SONDERMANN | The musky stench of Twitter


Twitter is now the latest possession and toy belonging to Elon Musk, the wealthiest of trolls.
It is hard to imagine the platform becoming any more toxic and soul-crushing, both individually and societally. But anything is possible and the story of Twitter is that of the decline of manners and the descent of public discourse.
As noted recently by New York Times columnist Michelle Goldberg, even the platform’s most prolific tweeters often refer to it as “this hellsite.”
Now, Twitter is about to take on an eau de musk, a scent which one website describes as smelling like “waste matters discharged from the body of a deer.” Seems about right.
If you read only one magazine essay this year, other than my columns of course, it should be Jonathan Haidt’s “Why the past 10 years of American life have been uniquely stupid” from the April edition of The Atlantic.
Haidt, a social psychologist and professor of ethical leadership at NYU, assigns causation to social media with Twitter, our “digital town square,” being the largest contributor, though Facebook hardly avoids blame.
Equating social media to the biblical destruction of Babel, Haidt writes, “Let’s hold that dramatic image in our minds: People wandering amid the ruins, unable to communicate, condemned to mutual incomprehension.”
He goes on, “It’s been clear for quite a while that red and blue America are becoming like two different countries claiming the same territory, with two different versions of the Constitution, economics and American history. But Babel is not a story about tribalism; it’s a story about the fragmentation of everything. It’s about the shattering of all that had seemed solid, the scattering of people who had been a community.”
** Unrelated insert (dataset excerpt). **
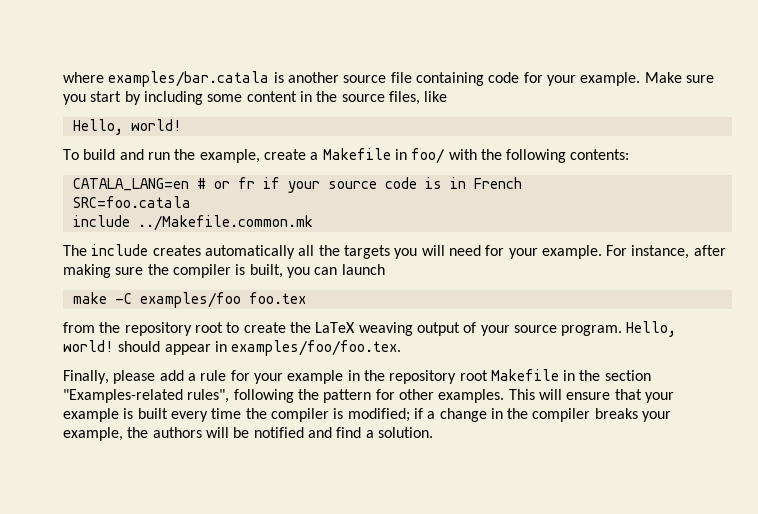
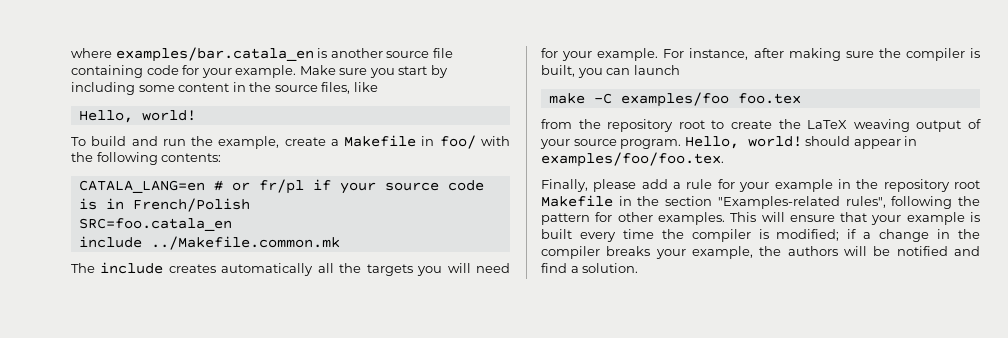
[108,71,270,87] examples/bar.catala -> [115,47,314,62] examples/bar.catala_en
[237,177,255,189] fr -> [258,179,304,194] fr/pl
[473,177,522,189] [72,196,191,208] French // SRC=foo.catala -> [132,198,250,212] [78,218,232,231] French/Polish // SRC=foo.catala_en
In Haidt’s telling, social media started innocently enough. It was a vehicle for sharing family news and photos, for connecting with friends and even interacting with strangers around shared interests. It was even a way to circulate the latest joke or video or news clipping efficiently and at scale.
Social media facilitated the rise of a number of consequential movements. Haidt points to 2011 as the medium’s banner year including the Arab Spring. Twitter’s Jack Dorsey and Facebook’s Mark Zuckerberg spoke with almost religious fervor as to the transformational and healing power of this connectivity.
That was then.
Things went quickly, precipitously south. Haidt traces that sharp downslope to the introduction of the “Like” button on Facebook. Twitter soon raised the stakes with its “Retweet” function and Facebook followed suit with its “Share” feature.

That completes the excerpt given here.